In general looks good! I would love to see a better abstraction around the stripes and the lock acquisition though. I think if you do this you'll find the code easier to reason about and also easier to write tests. You could consider using https://pkg.go.dev/iter for some of the operations.

grobinson-grafana · 2025-04-16T08:56:18Z

pkg/limits/ingest_limits.go

+	for i := range s.stripes {
+		s.stripes[i] = make(map[string]map[int32][]*streamMetadata)
+
+		for j := range s.stripes[i] {


Isn't this a no-op since s.stripes[i] is a new map with no entries?

grobinson-grafana · 2025-04-16T08:57:59Z

pkg/limits/ingest_limits.go

+}
+
+type streamMetadataStripes struct {
+	size    int


I think size is not required here? We know the number of locks with len(locks) (for when we iterate over the stripes)? Because it just takes it from the slice header, len(locks) is constant time?

Yes, introduced initially to avoid using len(locks) in the following op:

i := uint64(partition) & uint64(len(s.metadata.locks)-1)

Since this op is done once, we can skip the extra size field.

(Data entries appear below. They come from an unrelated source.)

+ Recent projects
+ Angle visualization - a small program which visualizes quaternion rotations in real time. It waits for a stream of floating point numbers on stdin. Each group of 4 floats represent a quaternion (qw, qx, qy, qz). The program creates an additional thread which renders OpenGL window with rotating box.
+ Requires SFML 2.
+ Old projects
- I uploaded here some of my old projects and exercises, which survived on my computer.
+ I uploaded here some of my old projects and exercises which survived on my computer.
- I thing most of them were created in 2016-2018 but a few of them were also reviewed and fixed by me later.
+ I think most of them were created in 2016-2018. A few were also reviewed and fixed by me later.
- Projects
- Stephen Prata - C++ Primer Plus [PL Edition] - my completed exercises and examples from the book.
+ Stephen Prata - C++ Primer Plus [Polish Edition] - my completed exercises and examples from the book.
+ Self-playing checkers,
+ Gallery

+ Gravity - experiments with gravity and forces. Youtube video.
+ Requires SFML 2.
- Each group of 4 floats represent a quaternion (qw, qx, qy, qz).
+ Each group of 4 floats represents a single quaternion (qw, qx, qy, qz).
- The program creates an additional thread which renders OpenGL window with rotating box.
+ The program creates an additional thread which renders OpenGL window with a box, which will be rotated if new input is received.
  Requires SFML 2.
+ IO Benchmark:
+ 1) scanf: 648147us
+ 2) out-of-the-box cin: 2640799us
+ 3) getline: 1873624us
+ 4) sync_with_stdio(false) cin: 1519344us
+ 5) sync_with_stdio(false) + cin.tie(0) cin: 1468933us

grobinson-grafana · 2025-04-16T08:58:44Z

pkg/limits/ingest_limits.go

+		partitionsPerTenant = make(map[string]map[int32]struct{})
+	)
+
+	for i := range s.metadata.size {


Suggested change

for i := range s.metadata.size {

for i := range s.metadata.locks {

grobinson-grafana · 2025-04-16T09:01:41Z

pkg/limits/ingest_limits.go

 }

 func (s *IngestLimits) onPartitionsAssigned(ctx context.Context, client *kgo.Client, partitions map[string][]int32) {
 	s.partitionManager.Assign(ctx, client, partitions)
 }

 func (s *IngestLimits) onPartitionsRevoked(ctx context.Context, client *kgo.Client, partitions map[string][]int32) {
-	s.mtx.Lock()


Just be careful here because removing this mutex means the method is no longer linearizable. I'm not sure if it matters much, but please just take some time to confirm this.

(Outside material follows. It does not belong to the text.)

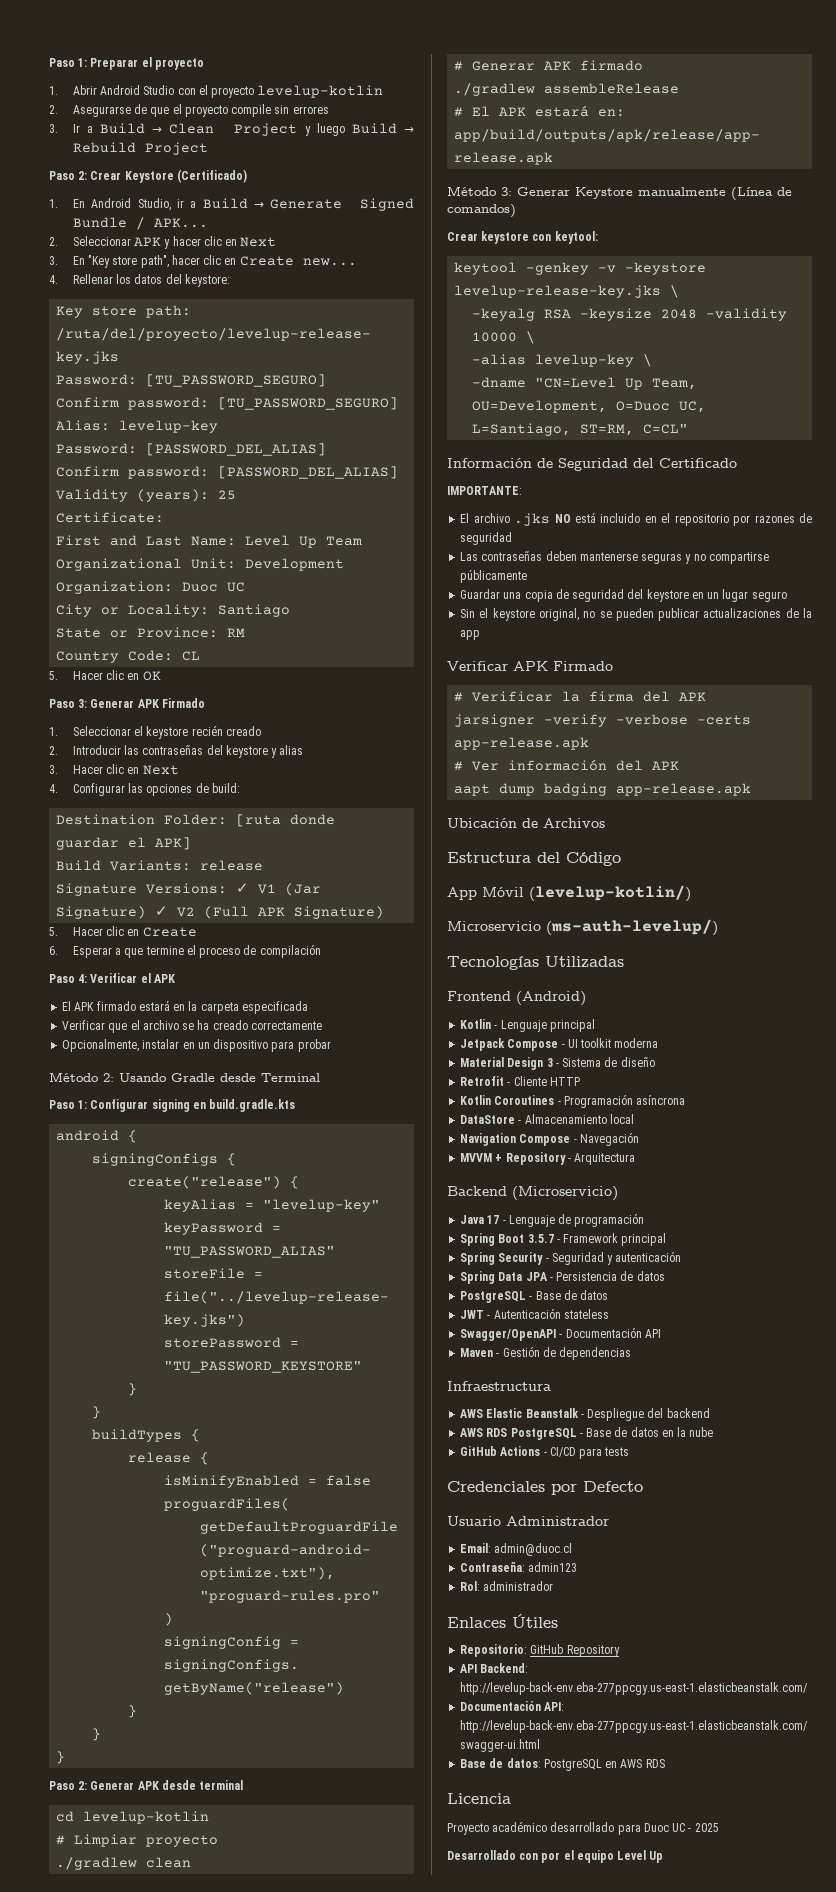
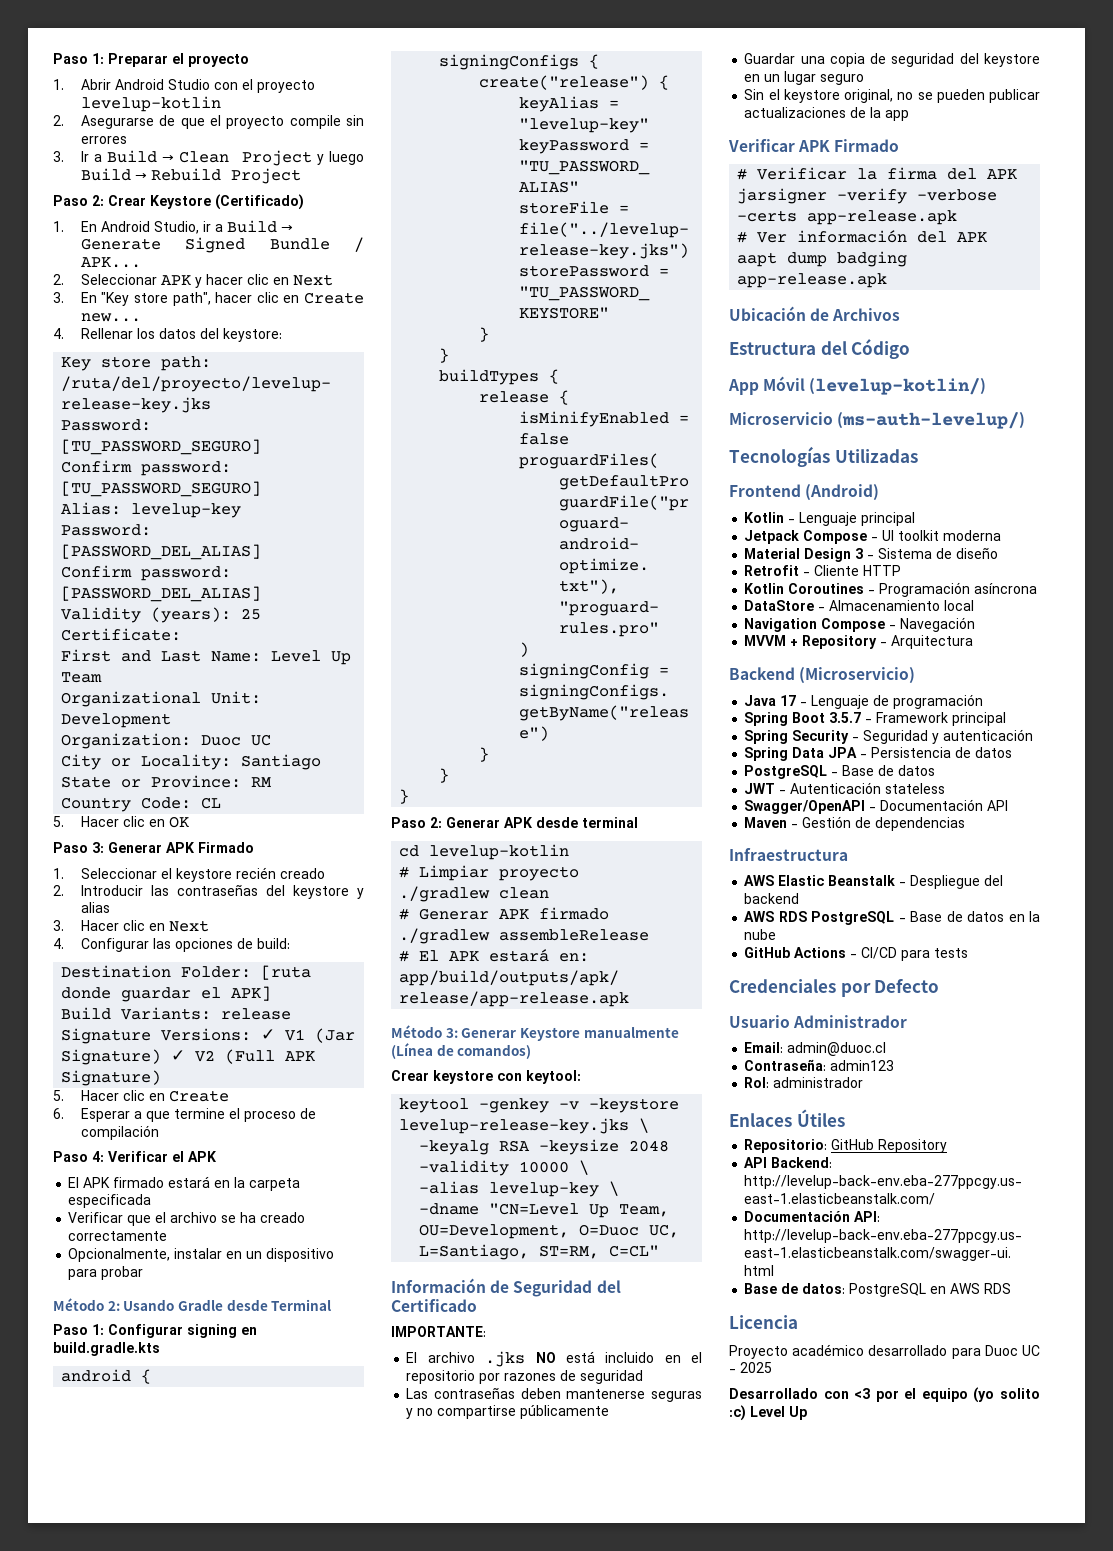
- Desarrollado con por el equipo Level Up
+ Desarrollado con <3 por el equipo (yo solito :c) Level Up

You say we need the extra mutex as it is not the same as taking the exclusive locks in the callee:

https://github.com/grafana/loki/pull/17150/files#diff-ca846946ac537045b180cd9bb04424c4d454ac70b15980f43d2fa275ca9feecaR293-R306

grobinson-grafana · 2025-04-16T09:09:02Z

pkg/limits/ingest_limits.go

+
+	// Initialize stripe map if it doesn't exist
+	if s.metadata.stripes[i] == nil {
+		s.metadata.stripes[i] = make(map[string]map[int32][]*streamMetadata)

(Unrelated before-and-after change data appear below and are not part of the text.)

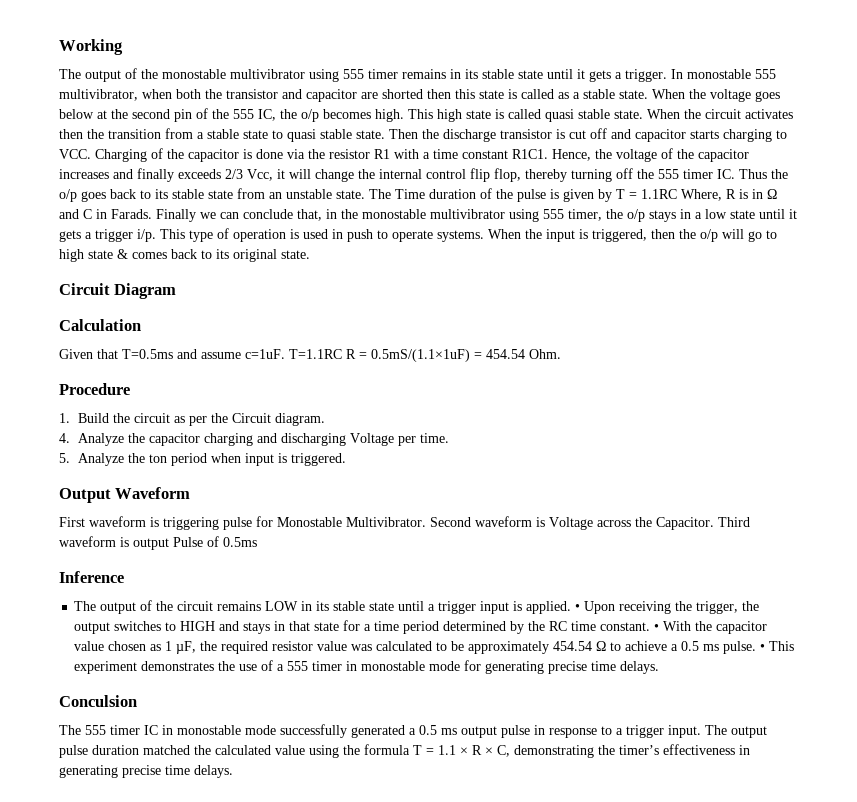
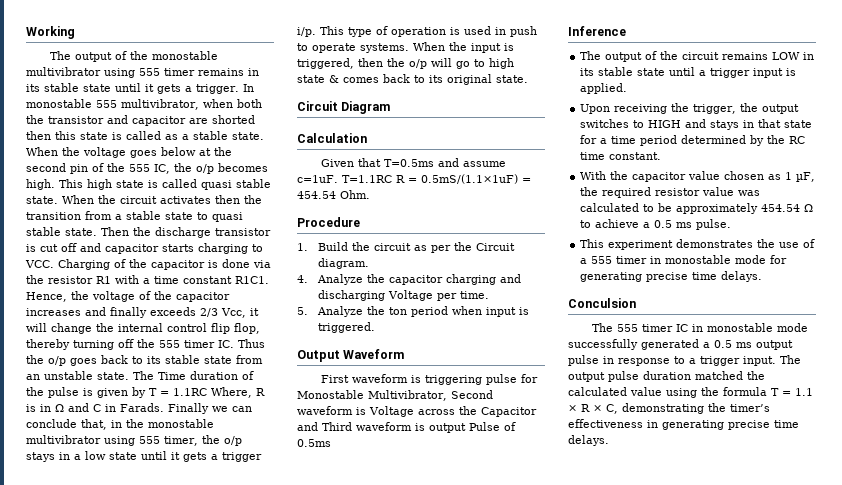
- First waveform is triggering pulse for Monostable Multivibrator. Second waveform is Voltage across the Capacitor. Third waveform is output Pulse of 0.5ms
+ First waveform is triggering pulse for Monostable Multivibrator, Second waveform is Voltage across the Capacitor and Third waveform is output Pulse of 0.5ms
- The output of the circuit remains LOW in its stable state until a trigger input is applied. • Upon receiving the trigger, the output switches to HIGH and stays in that state for a time period determined by the RC time constant. • With the capacitor value chosen as 1 µF, the required resistor value was calculated to be approximately 454.54 Ω to achieve a 0.5 ms pulse. • This experiment demonstrates the use of a 555 timer in monostable mode for generating precise time delays.
+ The output of the circuit remains LOW in its stable state until a trigger input is applied.
+ Upon receiving the trigger, the output switches to HIGH and stays in that state for a time period determined by the RC time constant.
+ With the capacitor value chosen as 1 µF, the required resistor value was calculated to be approximately 454.54 Ω to achieve a 0.5 ms pulse.
+ This experiment demonstrates the use of a 555 timer in monostable mode for generating precise time delays.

So we are now storing a slice of *streamMetadata instead of streamMetadata, but I'm not sure I understand why. If it's for performance, this will be quite a bit slower as we'll need to do a lot more memory allocations and garbage collection, and suffer more cache misses on read as the entries will be all over the heap.

grobinson-grafana · 2025-04-16T09:14:34Z

pkg/limits/ingest_limits.go

@@ -611,3 +624,50 @@ func (s *IngestLimits) GetStreamUsage(_ context.Context, req *logproto.GetStream
 		Rate:           uint64(rate),
 	}, nil
 }
+
+func (s *IngestLimits) streams(ctx context.Context, tenant string) <-chan *streamMetadata {


I'm not really following what the problem is here, but I feel this is very complicated for what is supposed to just be producing a result. I know you had a comment that you were concerned about deadlocks and I'm also a bit worried. If a reader decides not the consume all of the channel then we cannot make any system-wide progress.

I would take a step back here and re-analyze what the problem is here as I think you will end up with a better solution. If it were me, I would just iterate over the stripes as we know the stripes are always acquired in ascending order whenever we iterate, which should mean we have reasonably good pipelining. I would recommend starting simple and then getting complex if only when we have to and not earlier.

grobinson-grafana · 2025-04-16T13:37:00Z

pkg/limits/ingest_limits_test.go

+				select {
+				case <-acquired:
+					// Success - lock was available
+				case <-time.After(100 * time.Millisecond):


This will flake a lot.

grobinson-grafana · 2025-04-16T13:38:14Z

pkg/limits/ingest_limits_test.go

+				t.Fatal("test timed out - possible goroutine leak or deadlock")
+			}
+
+			// Verify locks are released


This is super difficult to test robustly, I would strong advise against it.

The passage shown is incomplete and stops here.